Forcing 100 gallons through the pipe produces a bottleneck, which creates a compounding effect that slows down the entire process and ultimately reduces the overall capacity that can come through the other end. Resource constraints, as in the pipe example, impact infusion centers as well. Therefore, the correct way to understand achievable capacity is to measure effective chair utilization, which is illustrated by the green trapezoid in the rectangle illustration.
Effective chair utilization considers actual capacity and measures performance against it. The trapezoid representing this metric accounts for a necessary ramp up, a period of steady-state, and then ramp down. Thus, effective chair utilization shows what a center can realistically achieve given real-world resource constraints. Once a center is nearing maximum effective utilization and still has demand, leadership should evaluate potential levers to pull to change constraints.
Interpreting Utilization Metrics at the Infusion Center
Utilization metrics provide an indication of opportunities to grow patient volumes and hours within existing chairs, staffing, and operating hours.
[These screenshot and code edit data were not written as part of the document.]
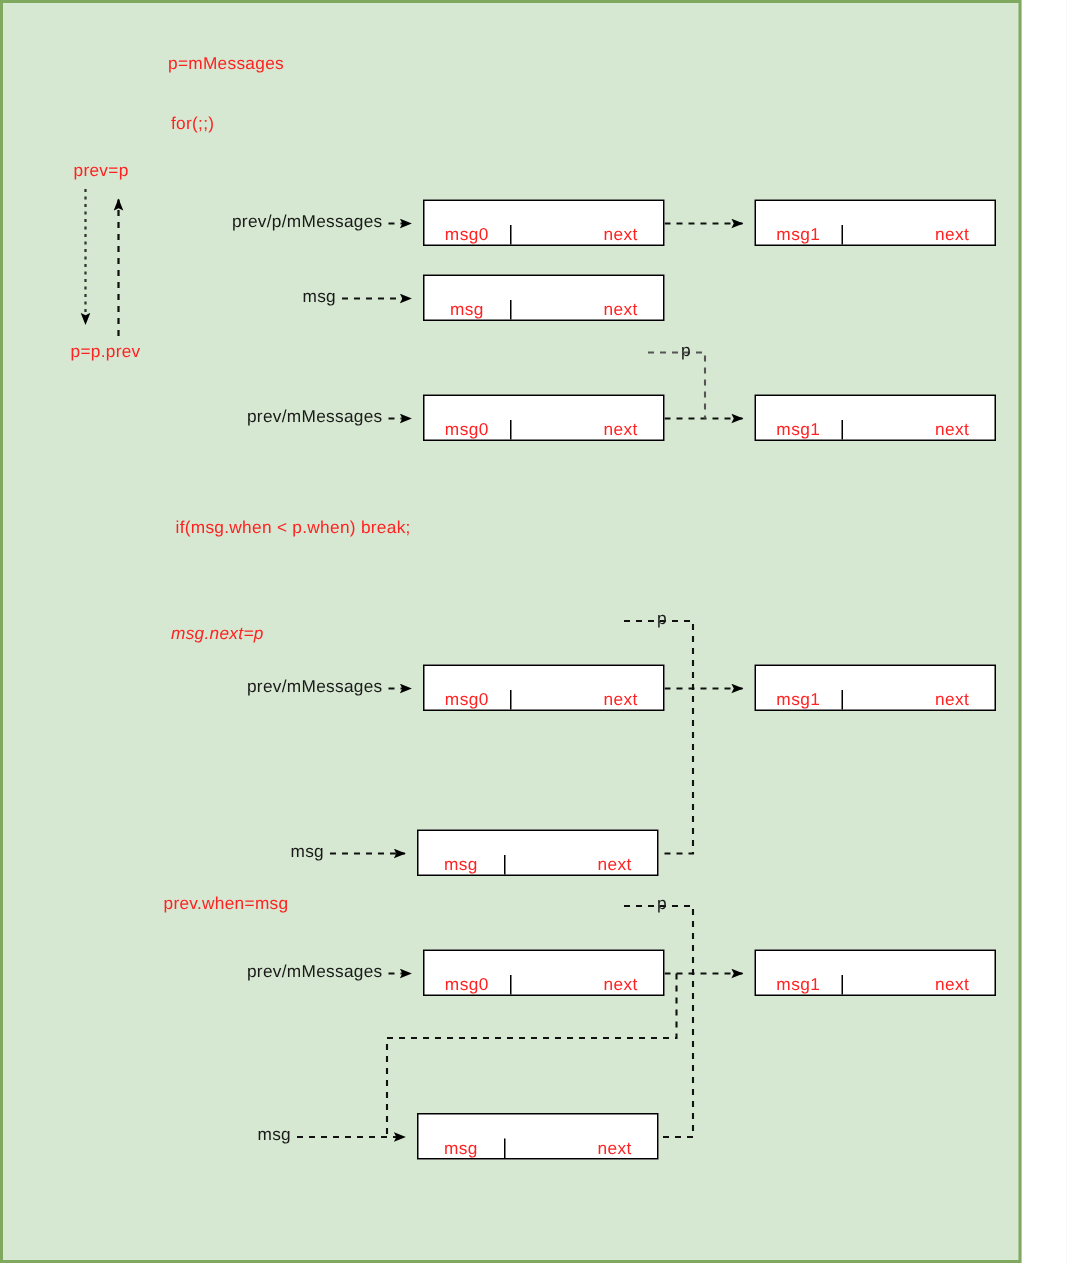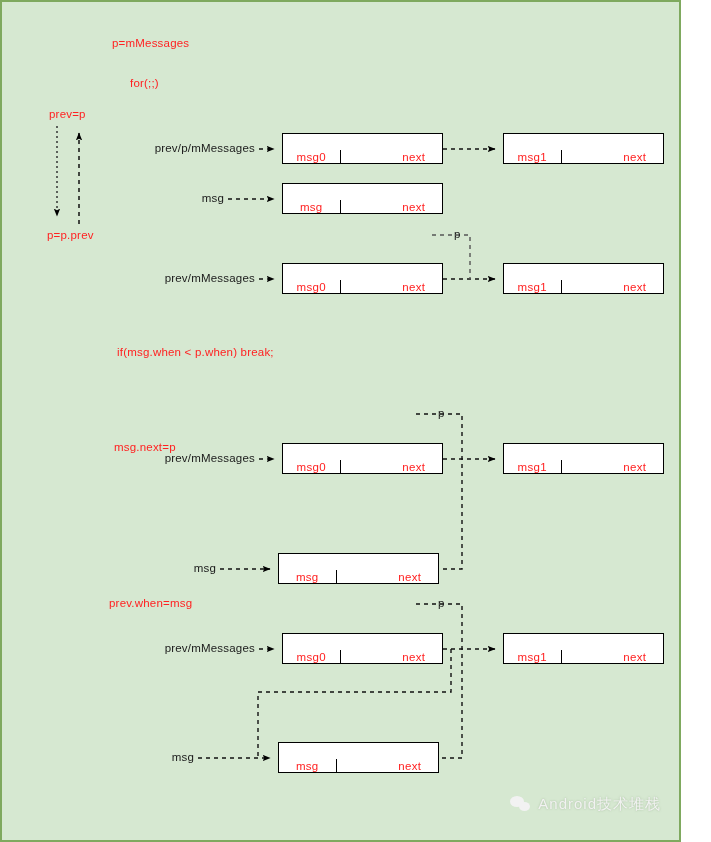"for(;;)" div.lbl { left: 128px -> 112px }
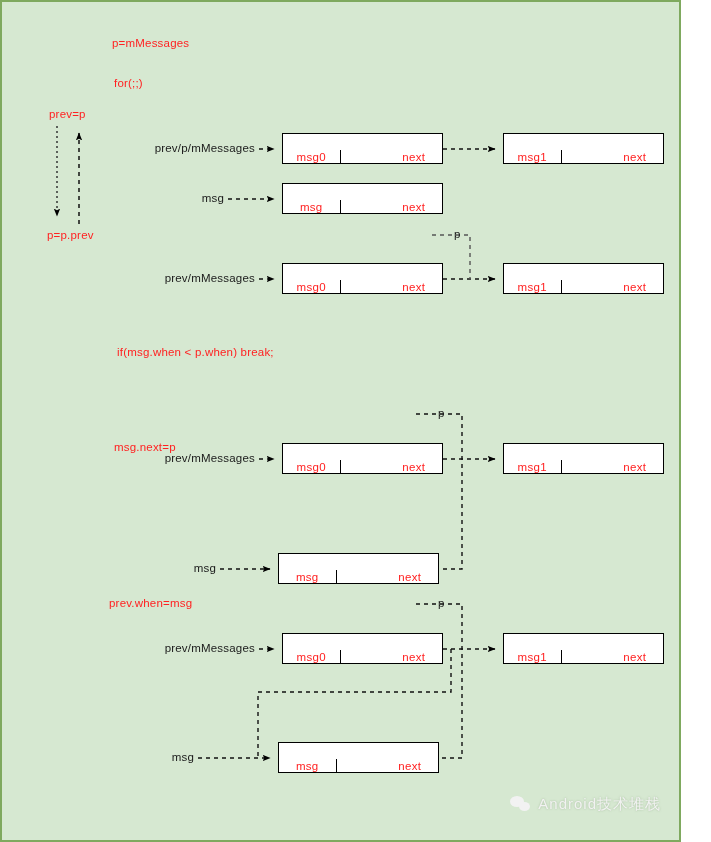"msg.next=p" div.lbl { font-style: none -> italic; top: 439px -> 415px }
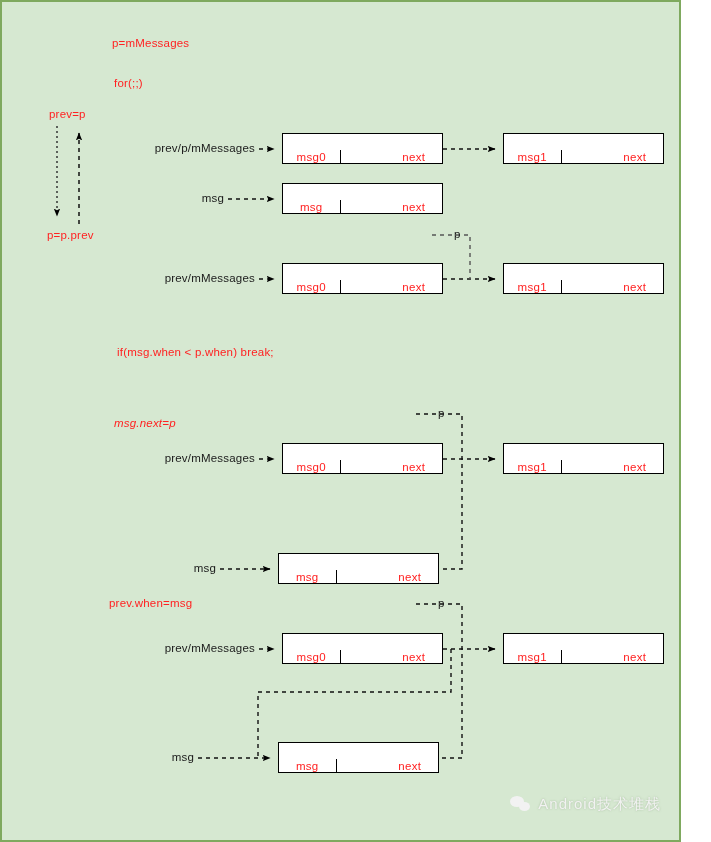"Android技术堆栈" div.watermark { html: <div> <span> <span></span> <span></span> </span> <span>Android技术堆栈</span> </div> -> none }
A scheduled utilization nearing ≥90% likely indicates that capacity needs to expand to meet the patient demand. This may signal that templates must be updated to accommodate more volume or patient hours. Template updates to increase capacity will facilitate growth and provide scheduling flexibility as long as there is demand to fill the new capacity. If the current templates are already at maximum capacity due to physical constraints (chairs) or staffing constraints (nurses), leadership at the center may consider operational adjustments to accommodate the demand. For example, pulling levers such as expanding operating hours, adding chairs, or increasing nursing staff may be appropriate at this stage.
A significantly lower actual compared to scheduled utilization indicates that fewer patient hours were completed than expected. Comparing the actual utilization and scheduled utilization metrics can also provide valuable information to drive operational improvements. Lower actual numbers may be due to high no-show and same-day cancellation rates; diving deeper into the causes for these rates can inform interventions to lower these rates, thus resulting in increased patient access.
Another factor contributing to a low actual compared to scheduled utilization could be cycle times (treatment length) running shorter than expected. Consider 6 months of infusion appointments scheduled for 3 hours. Based on the actual cycle times of these appointments, an infusion center can identify how frequently these treatments ran longer than, shorter than, or within range of the 3-hour expected duration, thus indicating how successful the center is at predicting the actual duration of appointments. Too much buffering, which results in appointments running shorter than expected, limits capacity. On the other hand, being too conservative, which results in appointments running longer than expected, creates unnecessary wait times. The goal is not to be 100% perfect in every estimate; however, if roughly ≥20% of appointments are running short/long, leaders should do a deeper dive and create some process improvement initiatives around the findings. Often, this information may prompt clinical leaders and staff to analyze treatment plans and update the expected duration of certain regimens to more closely match the actual time needed.
Applying utilization learnings in the infusion center
Scheduled and actual utilization metrics can guide infusion center leaders in understanding the ability to grow, budget planning, and help support data-driven decisions for longer term planning. Effective chair utilization, as opposed to overall chair utilization, considers real-world resource constraints. Therefore, leaders should focus on effective chair utilization and patient demand when identifying potential growth targets. Leaders can evaluate utilization metrics to determine if their center can absorb additional patient volume within existing operational parameters (supply) or if additional levers need to be pulled to accommodate the demand.